The key here though, I think, is that there is an existing .NET class hierarchy with a fork in it and Forms on one branch and UserControl on another branch (I don't know the actual tree, but this seems implied by prior statements). If so, then one can't really put this code into a common base without diddling with the .NET hierarchy .. correct. Therefore, it seems that, if one is doing this in ABL, one has to deal with it *after* the split, which implies two separate implementations.
As you say, if the two are truly identical methods, one might refer to a delegate, depending on what Tom actually wants to do, but if he is acting on private members, that may not be a solution.
That's part of the bridge, the magic glue between Progress and .NET.
It contains stuff like the Progress.Data.BindingSource (aka ProBindingSource) or the Progress.Windows.Form, a base .NET form that provides interoperability features between ABL windows and .NET Forms etc..
The GUI for .NET developers guide is full of stuff that Progress added in 10.2A to implement the bridge!
Do you mean what is not called ABL GUI for .NET?
Its purpose to be able to use [most] ,NET controls to create an arbitrarily nice UI, but to do all of the actual programming in ABL.
At this point, its purpose is strictly UI.
I don't know enough about ABL <> .NET but a common interface should work something like this:
class myCommonABLMethods()
method1(Component)
method2(Component)
interface ICommonComponent
Component View { get; }
class myForm: Form, ICommonComponent
Component View { get { return this; }}
class myUserControl: UserControl, ICommonComponent
Component View { get { return this; }}
maybe generics could help... http://msdn.microsoft.com/en-us/library/xwth0h0d(VS.80).aspx
Thanks guys. So the binding source is the actual glue that keeps the db context tied to the UI?

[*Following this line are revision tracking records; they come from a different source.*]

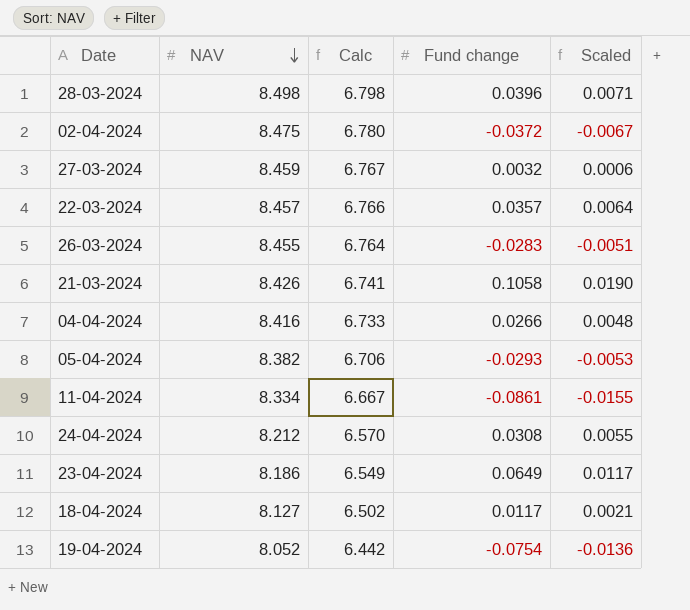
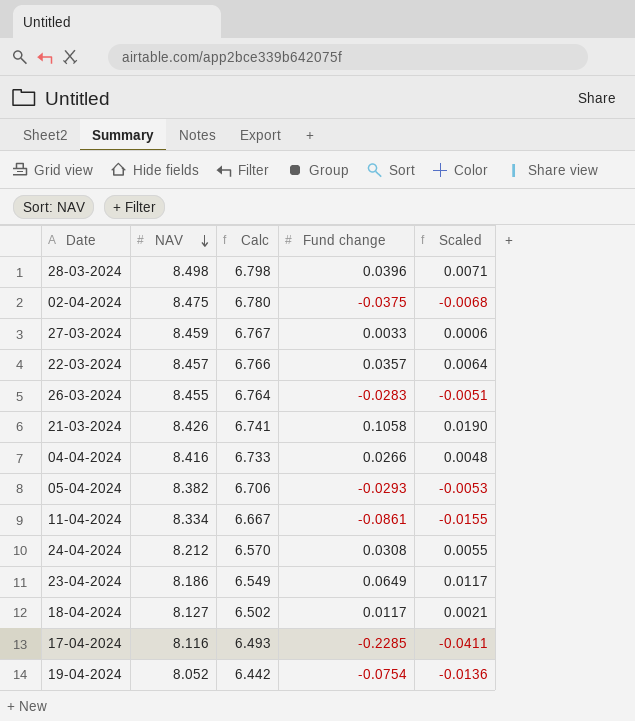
02-04-2024 | Fund change: -0.0372 -> -0.0375
02-04-2024 | Scaled: -0.0067 -> -0.0068
27-03-2024 | Fund change: 0.0032 -> 0.0033
row 17-04-2024: none -> 8.116 | 6.493 | -0.2285 | -0.0411

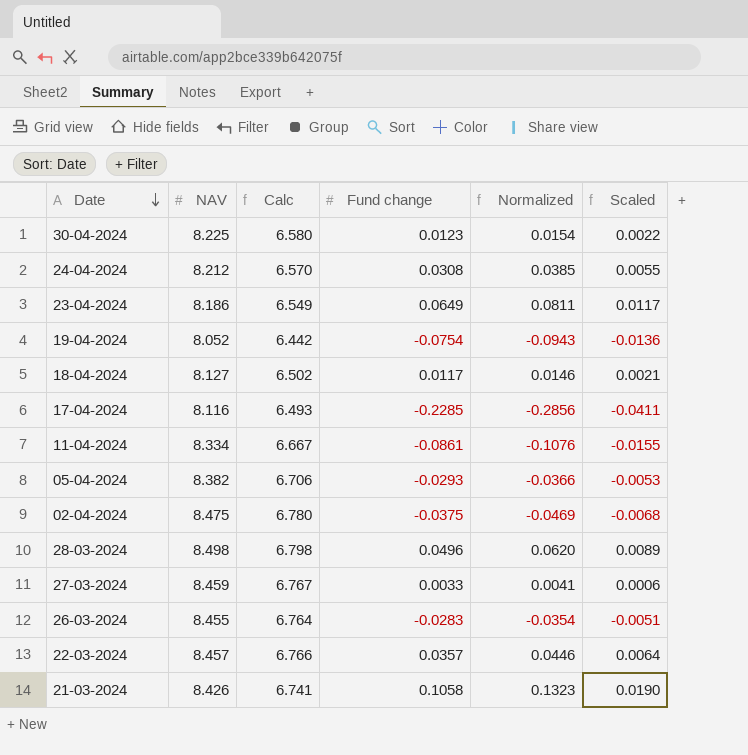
row order: NAV descending -> Date descending
column Normalized | formula: none -> [Fund change] * 1.25
row 04-04-2024: 8.416 | 6.733 | 0.0266 | 0.0048 -> none
row 30-04-2024: none -> 8.225 | 6.580 | 0.0123 | 0.0154 | 0.0022
28-03-2024 | Fund change: 0.0396 -> 0.0496
28-03-2024 | Scaled: 0.0071 -> 0.0089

AFAIK, it's also not possible to "insert" inheritance up the class hierarchy*, so you can't simply insert your own class between Microsoft's System.ComponentModel.Component and System.Windows.Forms.Control so that all the Forms, UserControls and other controls all inherit the same behaviour.
Right, you would be forced to implement your own, overriding methods where you can.
Support for .NET classes with generics is coming in 10.2B shortly.
We will still have to wait for ABL classes with generics, unfortunately.
Hopefully, the binding source is tied to local data, not the database. One would never want the UI talking directly to the database.
Hopefully, the binding source is tied to local data, not the database. One would never want the UI talking directly to the database.
With the ProBindingSource adding a local (temp-table/prodataset) layer is pretty important. Binding to the DB works fine for reading and updating existing data. Creating new rows directly in the DB is usually painful as the ProBindingSource requires to create the record pretty early. Usually that will cause the row being released (or querying the ROWID) to the DB with default values. May cause big trouble when two users do that in parallel.
My point was that modern architectural best practice would not allow direct DB connections from a client.
I know and I'm with you on than, Ethan. My point is that is much
easier to convince long time coders when the good architecture also
solves an obvious and already faced real world issue.